À Montréal, seul Jean Béliveau (619 matchs en 10 ans) a connu un plus long terme que lui à titre de capitaine. En tenant compte de la perte d’une saison complète à la suite du lock-out, Koivu a complété une période de neuf ans et de 526 parties dans ce rôle.

On lui a souvent reproché de n’avoir rien gagné à Montréal. Il a toutefois joué la majeure partie de sa carrière au sein d’une équipe plutôt pauvre en talent. Patrick Roy est parti trois mois après son arrivée. Durant ses 13 saisons avec le Canadien, l’équipe a raté les séries en cinq occasions. Elle n’est jamais allée plus loin qu’une deuxième série.

Ce n’est pas le courage qui lui a fait défaut.

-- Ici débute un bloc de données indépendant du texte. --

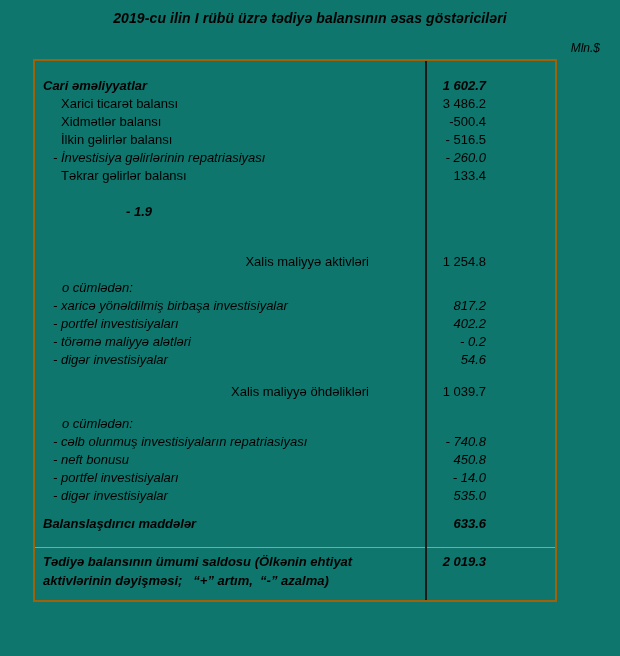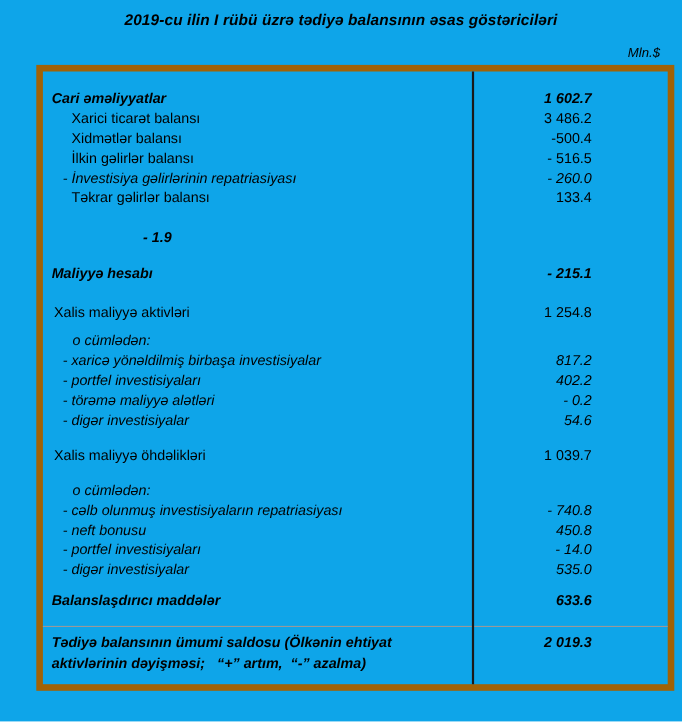--- a/index.html
+++ b/index.html
@@ -13,7 +13,7 @@
     position: relative;
     width: 620px;
     height: 656px;
-    background: #0ea5e9;
+    background: #0f766e;
     overflow: hidden;
   }
   .title {

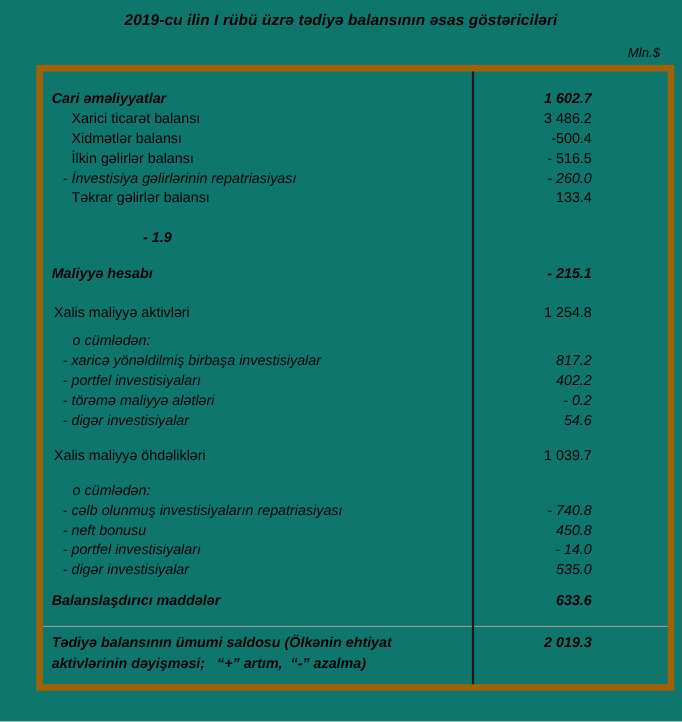--- a/index.html
+++ b/index.html
@@ -35,9 +35,9 @@
     position: relative;
     margin-left: 33px;
     margin-top: 4px;
-    width: 580px;
+    width: 524px;
     box-sizing: border-box;
-    border: 6px solid #a16207;
+    border: 2px solid #a16207;
     padding: 16px 0 10px 0;
     font-size: 13px;
     line-height: 18px;

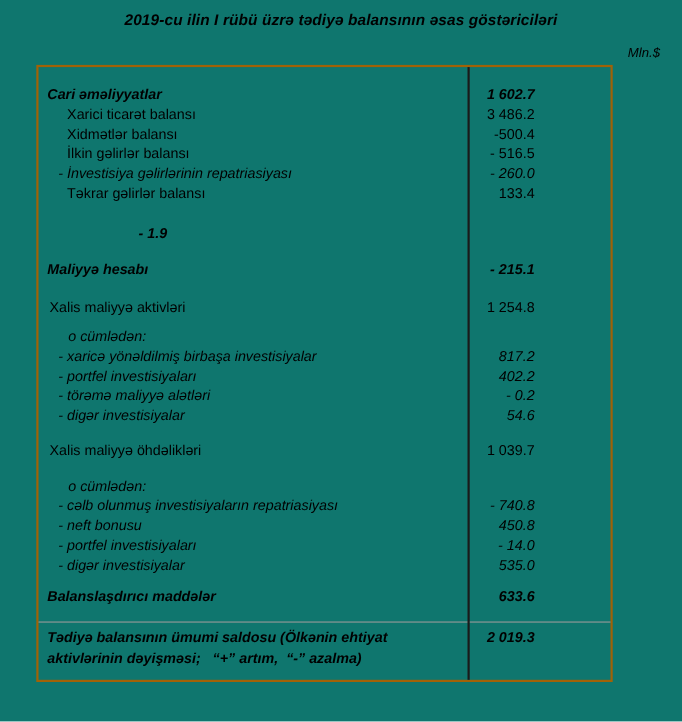--- a/index.html
+++ b/index.html
@@ -125,10 +125,6 @@
           <span class="val">- 1.9</span>
         </div>
         <div class="spacer" style="height: 15px;"></div>
-        <div class="row t-header">
-          <span class="lbl">Maliyyə hesabı</span>
-          <span class="val">- 215.1</span>
-        </div>
         <div class="spacer" style="height: 17px;"></div>
         <div class="row t-plain">
           <span class="lbl">Xalis maliyyə aktivləri</span>

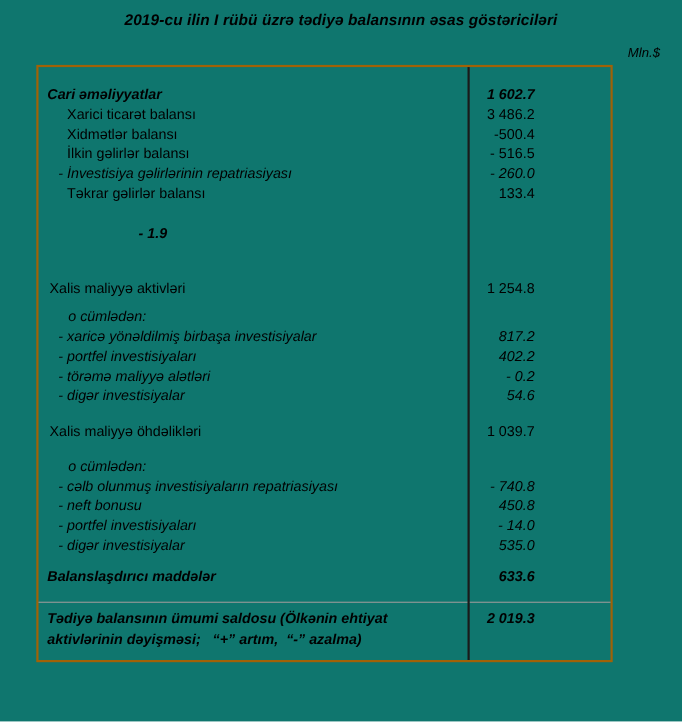--- a/index.html
+++ b/index.html
@@ -74,7 +74,7 @@
   }
   .t-header .lbl  { padding-left: 8px; }
   .t-item .lbl    { padding-left: 26px; }
-  .t-plain .lbl   { padding-left: 10px; }
+  .t-plain .lbl   { padding-left: 10px; text-align: right; }
   .t-subitalic .lbl { padding-left: 18px; font-style: italic; }
   .t-subitalic .val { font-style: italic; }
   .t-sublist .lbl { padding-left: 27px; font-style: italic; }

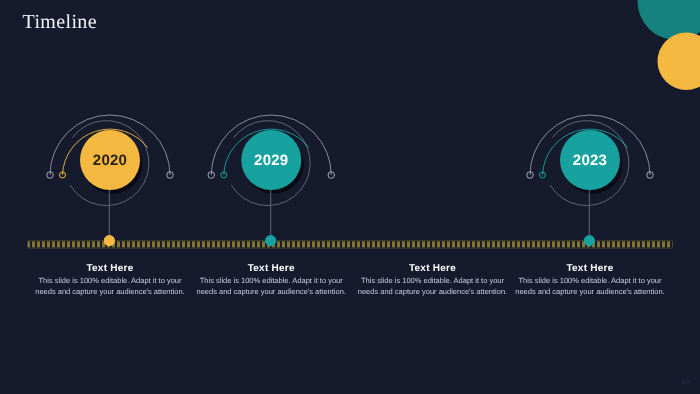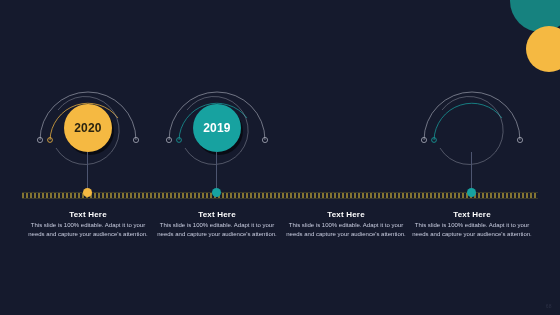--- a/index.html
+++ b/index.html
@@ -84,6 +84,7 @@
     <div class="deco-yellow"></div>
   </div>
 
+  <div class="page-title">Timeline</div>
 
   <div class="track"></div>
 

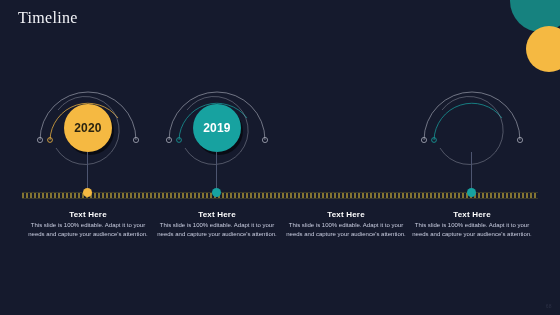--- a/index.html
+++ b/index.html
@@ -114,7 +114,7 @@
         <circle cx="24" cy="44" r="2.4" fill="none" stroke="#17a2a0" stroke-width="0.8"></circle>
         <path d="M32 14 A 34 34 0 1 1 30 52" fill="none" stroke="#cfd2dd" stroke-width="0.6" opacity="0.55"></path>
       </svg>
-      <div class="disc teal">2019</div>
+      <div class="disc teal">2029</div>
       <div class="connector"></div>
       <div class="dot teal"></div>
     </div>

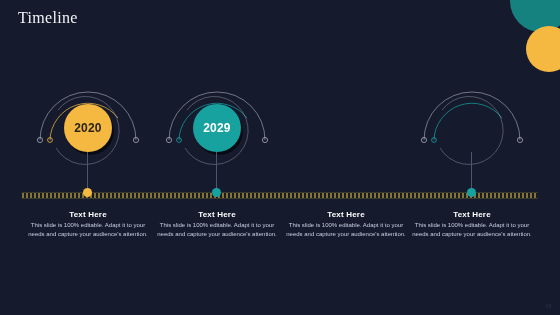--- a/index.html
+++ b/index.html
@@ -131,6 +131,7 @@
         <circle cx="24" cy="44" r="2.4" fill="none" stroke="#17a2a0" stroke-width="0.8"></circle>
         <path d="M32 14 A 34 34 0 1 1 30 52" fill="none" stroke="#cfd2dd" stroke-width="0.6" opacity="0.55"></path>
       </svg>
+      <div class="disc teal">2023</div>
       <div class="connector"></div>
       <div class="dot teal"></div>
     </div>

Il a subi une sérieuse blessure à un oeil à la suite de laquelle il n’a pas recouvré 100 % de son champ de vision. Malgré des prévisions pessimistes, il était convaincu de pouvoir jouer à nouveau après le diagnostic de son cancer durant le camp d’entraînement de 2001. Après des mois d’une dure bataille, il était venu à la rescousse de ses coéquipiers à la toute fin de la saison, une apparition qui lui avait valu une très longue ovation.

Dans un geste plutôt inhabituel, le Canadien lui a organisé une fête à l’occasion de sa dernière présence à Montréal dans l’uniforme des Ducks d’Anaheim, cinq ans après son départ. C’était une façon de remercier celui qui avait contribué à doter Montréal d’un TEP-Scan dans un geste de reconnaissance envers un public qui lui avait témoigné de nombreuses marques d’affection dans le moment le plus difficile de sa vie. Le docteur Mulder se dit convaincu que des dizaines de Québécois doivent leur vie à cet appareil.

Koivu l’ignore peut-être aujourd’hui, mais son cadeau d’une valeur inestimable a fait des petits au Québec. Il y a actuellement 10 appareils du même genre dispersés en province.

Cette forme d’héritage fait certainement de Koivu l’un des athlètes les plus reconnaissants à avoir porté ce chandail.